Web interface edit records
____________

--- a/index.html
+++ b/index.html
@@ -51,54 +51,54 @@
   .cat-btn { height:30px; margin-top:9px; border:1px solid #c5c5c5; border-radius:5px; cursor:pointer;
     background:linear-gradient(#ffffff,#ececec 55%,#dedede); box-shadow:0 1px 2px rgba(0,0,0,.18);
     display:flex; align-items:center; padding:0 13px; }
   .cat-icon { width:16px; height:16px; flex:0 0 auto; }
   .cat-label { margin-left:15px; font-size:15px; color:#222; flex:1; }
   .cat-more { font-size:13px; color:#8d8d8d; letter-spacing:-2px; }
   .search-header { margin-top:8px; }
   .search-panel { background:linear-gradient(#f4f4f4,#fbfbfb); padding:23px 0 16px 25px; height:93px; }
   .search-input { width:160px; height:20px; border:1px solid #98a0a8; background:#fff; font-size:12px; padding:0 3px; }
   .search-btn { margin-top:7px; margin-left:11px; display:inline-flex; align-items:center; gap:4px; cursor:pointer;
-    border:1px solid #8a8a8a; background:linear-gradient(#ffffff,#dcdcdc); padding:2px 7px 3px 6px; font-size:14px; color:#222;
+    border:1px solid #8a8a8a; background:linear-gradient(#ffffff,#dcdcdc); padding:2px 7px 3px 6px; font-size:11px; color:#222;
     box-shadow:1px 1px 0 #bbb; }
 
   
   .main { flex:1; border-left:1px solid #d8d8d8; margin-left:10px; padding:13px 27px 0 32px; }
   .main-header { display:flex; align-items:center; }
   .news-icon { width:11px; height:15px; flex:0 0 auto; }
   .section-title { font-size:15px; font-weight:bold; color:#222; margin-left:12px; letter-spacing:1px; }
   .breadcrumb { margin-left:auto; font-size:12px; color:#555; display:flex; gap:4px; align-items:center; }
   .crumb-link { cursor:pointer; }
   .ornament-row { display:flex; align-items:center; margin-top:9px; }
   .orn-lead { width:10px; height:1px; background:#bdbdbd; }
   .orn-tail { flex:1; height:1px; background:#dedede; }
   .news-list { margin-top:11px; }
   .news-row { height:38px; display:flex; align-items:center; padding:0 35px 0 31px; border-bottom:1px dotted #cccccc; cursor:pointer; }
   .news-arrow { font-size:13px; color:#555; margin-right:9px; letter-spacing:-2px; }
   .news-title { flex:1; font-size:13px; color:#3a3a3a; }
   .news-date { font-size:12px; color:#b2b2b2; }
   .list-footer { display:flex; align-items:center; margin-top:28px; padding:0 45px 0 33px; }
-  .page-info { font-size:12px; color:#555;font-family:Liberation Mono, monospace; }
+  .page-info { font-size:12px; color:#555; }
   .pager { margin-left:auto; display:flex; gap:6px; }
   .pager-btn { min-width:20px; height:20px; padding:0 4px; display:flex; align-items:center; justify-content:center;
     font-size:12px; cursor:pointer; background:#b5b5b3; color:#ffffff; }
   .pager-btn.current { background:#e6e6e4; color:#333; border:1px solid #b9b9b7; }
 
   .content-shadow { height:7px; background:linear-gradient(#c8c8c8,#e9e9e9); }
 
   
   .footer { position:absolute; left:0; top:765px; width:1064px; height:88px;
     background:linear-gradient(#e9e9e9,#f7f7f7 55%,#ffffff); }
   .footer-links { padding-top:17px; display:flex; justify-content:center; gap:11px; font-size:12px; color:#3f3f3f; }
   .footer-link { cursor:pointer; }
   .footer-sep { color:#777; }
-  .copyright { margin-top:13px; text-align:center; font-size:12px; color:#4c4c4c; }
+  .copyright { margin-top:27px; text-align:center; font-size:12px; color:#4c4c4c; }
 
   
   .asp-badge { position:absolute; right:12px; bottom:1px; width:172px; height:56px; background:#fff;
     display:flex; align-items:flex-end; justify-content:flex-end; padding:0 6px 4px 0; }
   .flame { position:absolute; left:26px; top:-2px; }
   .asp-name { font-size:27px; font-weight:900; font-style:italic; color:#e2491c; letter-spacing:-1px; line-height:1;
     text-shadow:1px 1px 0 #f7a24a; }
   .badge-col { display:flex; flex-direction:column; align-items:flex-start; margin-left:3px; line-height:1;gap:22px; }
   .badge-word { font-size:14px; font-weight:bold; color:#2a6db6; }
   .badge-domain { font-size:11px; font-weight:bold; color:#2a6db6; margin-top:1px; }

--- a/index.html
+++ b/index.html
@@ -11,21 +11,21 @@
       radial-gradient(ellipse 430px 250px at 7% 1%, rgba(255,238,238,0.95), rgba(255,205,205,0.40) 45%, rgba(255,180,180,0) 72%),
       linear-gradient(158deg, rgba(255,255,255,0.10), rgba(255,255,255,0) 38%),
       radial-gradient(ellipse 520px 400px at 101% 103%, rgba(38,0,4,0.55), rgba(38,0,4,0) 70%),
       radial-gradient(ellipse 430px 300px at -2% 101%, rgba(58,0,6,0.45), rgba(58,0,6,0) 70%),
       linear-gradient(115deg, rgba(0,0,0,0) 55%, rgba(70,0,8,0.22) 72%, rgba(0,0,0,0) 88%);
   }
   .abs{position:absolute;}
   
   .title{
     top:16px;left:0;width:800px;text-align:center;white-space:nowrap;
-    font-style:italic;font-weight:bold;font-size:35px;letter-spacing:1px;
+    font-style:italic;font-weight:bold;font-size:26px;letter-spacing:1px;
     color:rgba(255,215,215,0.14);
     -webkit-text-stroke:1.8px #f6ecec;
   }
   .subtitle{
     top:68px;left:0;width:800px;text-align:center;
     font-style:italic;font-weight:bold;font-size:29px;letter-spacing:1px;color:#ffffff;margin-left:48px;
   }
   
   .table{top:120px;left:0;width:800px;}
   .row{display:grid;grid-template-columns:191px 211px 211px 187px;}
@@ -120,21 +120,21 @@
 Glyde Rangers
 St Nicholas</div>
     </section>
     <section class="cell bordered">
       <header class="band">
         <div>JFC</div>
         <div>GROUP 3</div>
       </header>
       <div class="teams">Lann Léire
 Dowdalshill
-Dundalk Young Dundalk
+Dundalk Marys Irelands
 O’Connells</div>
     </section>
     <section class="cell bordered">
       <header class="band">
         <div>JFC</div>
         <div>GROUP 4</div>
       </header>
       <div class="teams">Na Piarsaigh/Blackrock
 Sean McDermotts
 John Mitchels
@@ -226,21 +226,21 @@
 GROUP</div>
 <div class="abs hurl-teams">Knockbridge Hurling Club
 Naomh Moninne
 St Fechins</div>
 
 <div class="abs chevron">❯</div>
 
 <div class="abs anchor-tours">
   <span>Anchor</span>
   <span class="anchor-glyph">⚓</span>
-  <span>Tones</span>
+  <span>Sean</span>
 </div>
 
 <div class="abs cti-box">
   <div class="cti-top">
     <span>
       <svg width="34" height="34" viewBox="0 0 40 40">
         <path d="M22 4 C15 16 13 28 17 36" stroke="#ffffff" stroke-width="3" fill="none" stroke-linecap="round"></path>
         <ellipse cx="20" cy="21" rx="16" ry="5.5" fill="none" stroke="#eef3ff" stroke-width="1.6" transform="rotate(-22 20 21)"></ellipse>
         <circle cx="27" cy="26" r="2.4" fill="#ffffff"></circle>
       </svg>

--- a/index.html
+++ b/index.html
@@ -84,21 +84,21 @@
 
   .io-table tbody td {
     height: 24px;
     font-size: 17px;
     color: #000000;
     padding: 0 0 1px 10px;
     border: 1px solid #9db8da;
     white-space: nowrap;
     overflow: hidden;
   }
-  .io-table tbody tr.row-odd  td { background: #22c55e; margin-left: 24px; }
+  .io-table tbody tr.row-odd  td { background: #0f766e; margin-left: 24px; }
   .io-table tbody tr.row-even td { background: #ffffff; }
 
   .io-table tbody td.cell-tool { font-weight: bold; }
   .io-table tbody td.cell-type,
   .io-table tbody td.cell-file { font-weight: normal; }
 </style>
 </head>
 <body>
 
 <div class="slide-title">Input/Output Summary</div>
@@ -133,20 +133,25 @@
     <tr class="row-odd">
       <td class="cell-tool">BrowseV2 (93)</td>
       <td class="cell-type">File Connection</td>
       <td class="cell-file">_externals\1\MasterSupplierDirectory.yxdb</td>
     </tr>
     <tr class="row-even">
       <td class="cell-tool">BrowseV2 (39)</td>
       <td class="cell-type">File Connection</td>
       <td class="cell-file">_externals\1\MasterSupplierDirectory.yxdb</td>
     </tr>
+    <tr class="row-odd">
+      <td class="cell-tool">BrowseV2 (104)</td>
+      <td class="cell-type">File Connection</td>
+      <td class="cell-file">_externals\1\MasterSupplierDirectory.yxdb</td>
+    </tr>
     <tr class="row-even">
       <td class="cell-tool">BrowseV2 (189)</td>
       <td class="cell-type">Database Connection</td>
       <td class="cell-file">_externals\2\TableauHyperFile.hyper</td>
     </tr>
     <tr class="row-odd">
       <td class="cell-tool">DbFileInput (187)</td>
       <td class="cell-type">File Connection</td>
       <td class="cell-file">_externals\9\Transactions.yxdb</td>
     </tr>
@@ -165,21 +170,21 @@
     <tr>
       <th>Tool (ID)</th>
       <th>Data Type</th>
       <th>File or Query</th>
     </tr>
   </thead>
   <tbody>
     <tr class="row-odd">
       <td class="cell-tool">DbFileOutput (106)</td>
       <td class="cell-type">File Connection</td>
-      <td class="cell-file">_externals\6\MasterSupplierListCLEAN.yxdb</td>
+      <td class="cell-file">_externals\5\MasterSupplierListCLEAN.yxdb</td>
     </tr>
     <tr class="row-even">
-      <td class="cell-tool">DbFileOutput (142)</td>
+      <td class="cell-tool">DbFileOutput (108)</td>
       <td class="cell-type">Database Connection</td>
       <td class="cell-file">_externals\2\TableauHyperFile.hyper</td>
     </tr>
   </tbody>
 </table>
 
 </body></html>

____________

Each line from the top of the records down to the one with "background:linear-gradient(#f4f4f4,#fbfbfb); padding:23px 0" must be retyped exactly; include both ends and nothing else.

--- a/index.html
+++ b/index.html
@@ -51,54 +51,54 @@
   .cat-btn { height:30px; margin-top:9px; border:1px solid #c5c5c5; border-radius:5px; cursor:pointer;
     background:linear-gradient(#ffffff,#ececec 55%,#dedede); box-shadow:0 1px 2px rgba(0,0,0,.18);
     display:flex; align-items:center; padding:0 13px; }
   .cat-icon { width:16px; height:16px; flex:0 0 auto; }
   .cat-label { margin-left:15px; font-size:15px; color:#222; flex:1; }
   .cat-more { font-size:13px; color:#8d8d8d; letter-spacing:-2px; }
   .search-header { margin-top:8px; }
   .search-panel { background:linear-gradient(#f4f4f4,#fbfbfb); padding:23px 0 16px 25px; height:93px; }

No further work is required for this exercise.